Je crois que la victoire de Carter aux Etats-Unis fut la véritable raison de la décision de déboulonner Contreras, avec un résultat ensuite sur le livre de paie de la Cia. Les Usa ont de lourdes responsabilités dans le coup d’état au Chili. Les documents déclassifiés de leurs services secrets le démontrent amplement. Quand Carter arrive à la Maison Blanche, il commence à se préoccuper de l’impossibilité à gérer Pinochet. L’embarras de Carter est à l’origine de la pression de Washington pour reformuler la politique répressive à Santiago. Il fallait bien que quelque chose se passe après l’assassinat de Letelier, ex ministre des Affaires Etrangères de Salvator Allende tué en même temps que l’Américain Ronny Moffit, Massachussetts Avenue à Washington en 1976 et après le massacre de la direction interne du Pc exécuté par la Dina à lza fin de ’76. Pinochet flaira la nécessité de faire passer un message et décida stratégiquement, en juillet ’77, d’énoncer une sorte de programme de changement politique du régime. Il fixa une transition à étapes et établit, en même temps, une durée à la dictature militaire. Nous sommes en ’77, ce virage est presque interprété comme tel, bien que Pinochet n’ait même pas fait mention de l’existence de partis politiques mis hors la loi sous prétexte de leur caractère anti-social. Cette année-là, Pinochet définit les lignes de la future Constitution, en la construisant autour de la notion de démocratie protégée qui prévoit la création d’un principe de pouvoir de sécurité par lequel la participation des forces armées en défense des objectifs permanents de la nation, acquiert un rang constitutionnel. C’est à ce plan que correspond aussi l’éloignement de Contreras de la direction de la Dina. Ce fut le premier pas en direction de l’identification d’un bouc émissaire à qui attribuer la brutalité de la terreur. Cette personnalisation de la faute est le début du blanchiment du régime.
Messages
1. > "Michelle Bachelet présidente, un saut énorme pour le Chili. Condamné malgré tout au néolibéralisme", 28 mars 2006, 13:23
Si le Chili était machiste, Bachelet serait encore chez sa mère.
2. > "Michelle Bachelet présidente, un saut énorme pour le Chili. Condamné malgré tout au néolibéralisme", 29 mars 2006, 14:14
Le Chili d’Allende n’était pas un pays machiste et conservateur : plus de quinze ans de dictature ont transformé le pays. Elire une femme est important d’un point de vue symbolique. Dans la réalité, ce qui est important ce sont les idées de la personne élue.
1. > "Michelle Bachelet présidente, un saut énorme pour le Chili. Condamné malgré tout au néolibéralisme", 29 mars 2006, 20:16
"Dans la réalité, ce qui est important ce sont les idées de la personne élue."
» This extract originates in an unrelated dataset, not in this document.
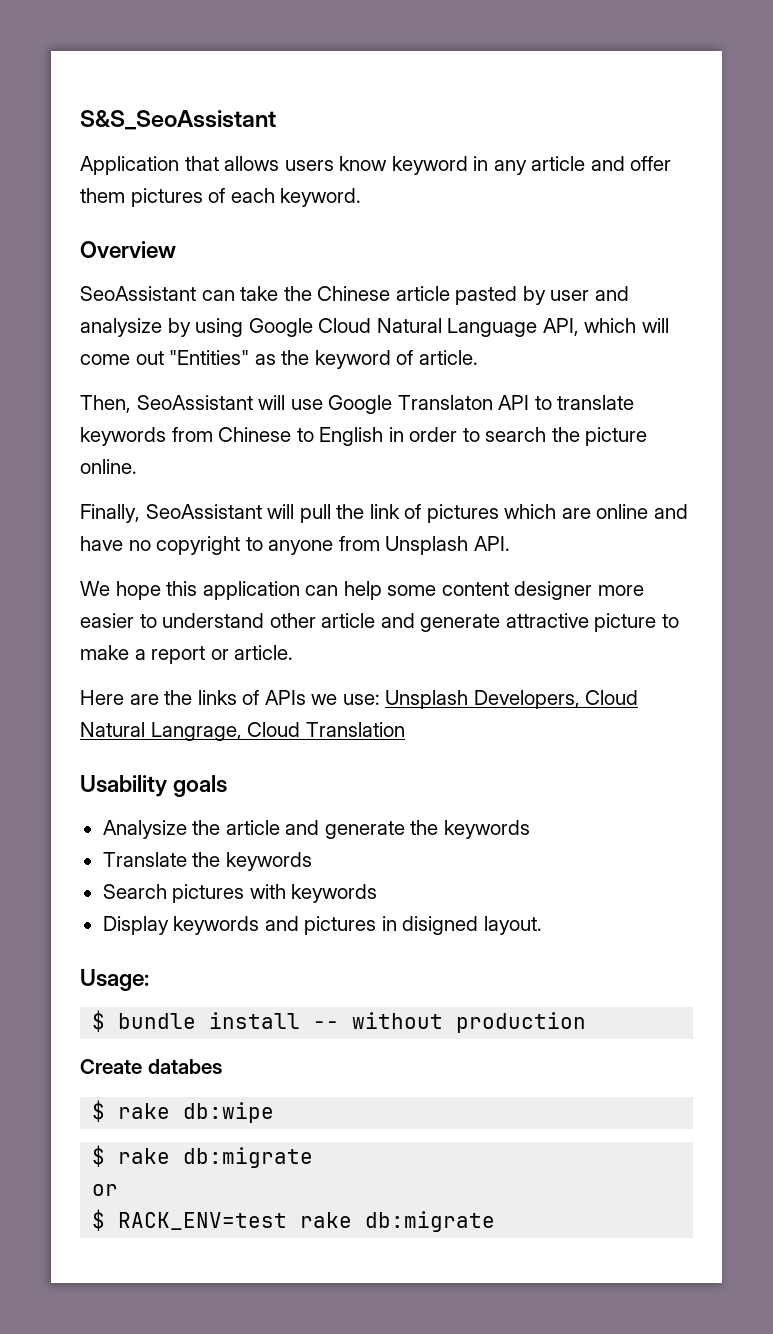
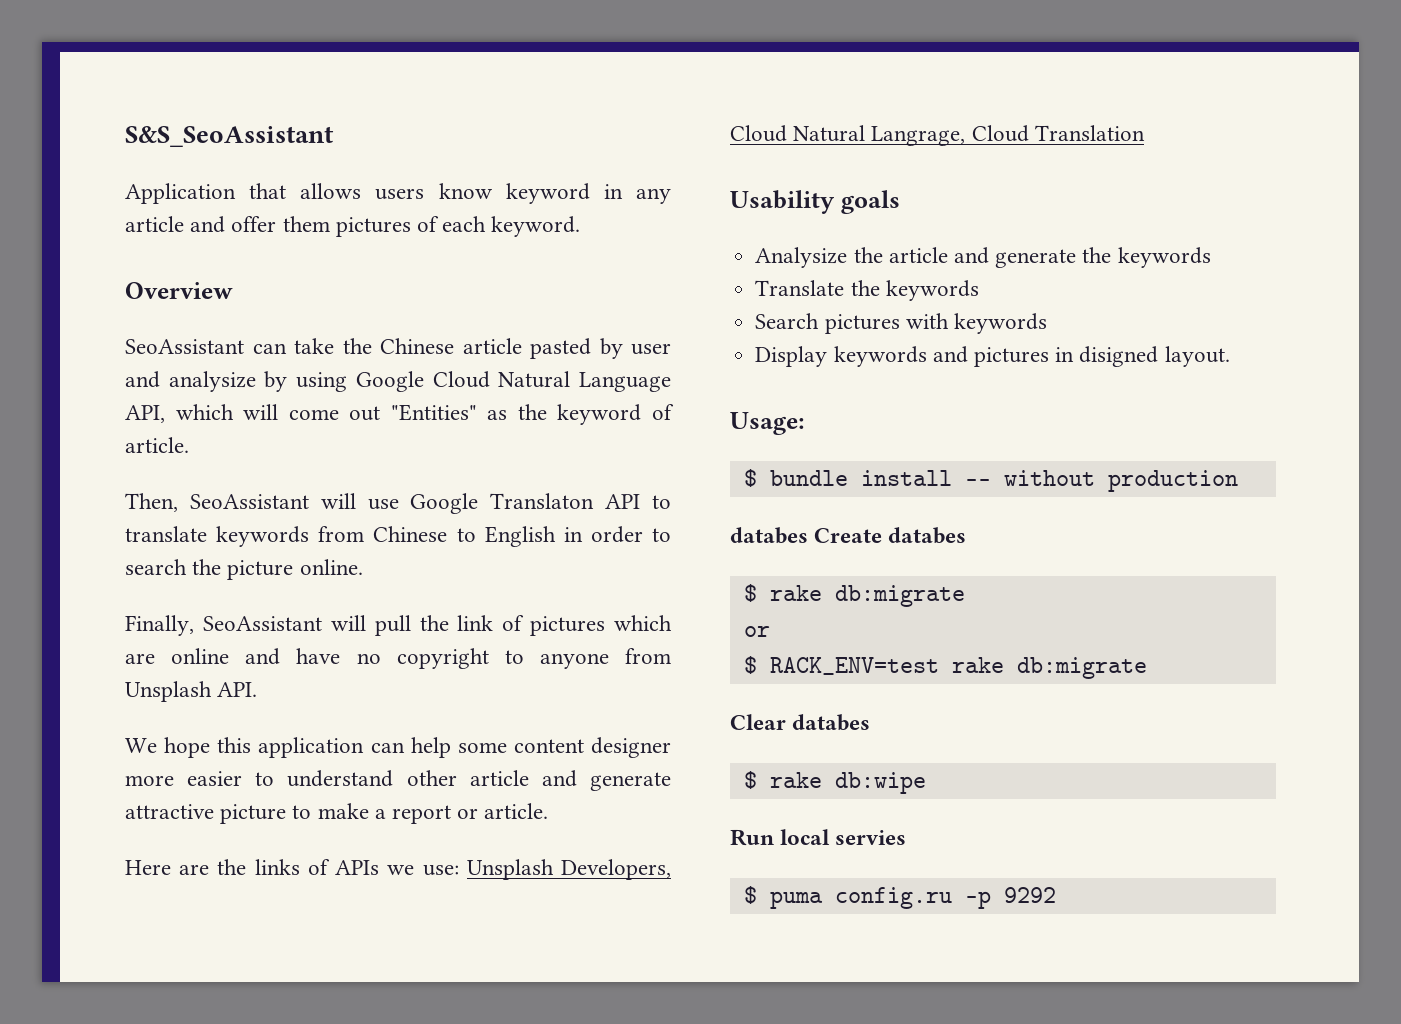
(587, 1022) none -> [730,527,808,544] databes
[92,1100,275,1123] // $ rake db:wipe -> (967, 535) none
(496, 1221) none -> [730,714,871,731] [743,771,926,794] [730,829,907,846] [743,886,1056,909] // Clear databes // $ rake db:wipe // Run local servies // $ puma config.ru -p 9292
Ben ça promet d’être goûteux....
Quand on est élu, c’est + les actes que les discours qui comptent...
Rien ne remplacera un travail patient pour reconstuire une gauche assassinée .
Cop.
2. > "Michelle Bachelet présidente, un saut énorme pour le Chili. Condamné malgré tout au néolibéralisme", 29 mars 2006, 22:01
7% aux législative du PC,le Mir a cesser pratiquement d’exister.raisons:la saignée operée par Pinochet les 2/3 des morts de la dictature appartenaient à ces deux partis.
Et la constitution pinochiste n’arrange rien,elle ne reconnais qu’un seul systéme économique:le libéralisme,rendant pratiquement anticonstitutionnelle toute idée contraire.
Et tu as raison,il va leur falloir du temps et de la patience,mais aussi notre soutien et notre amitié.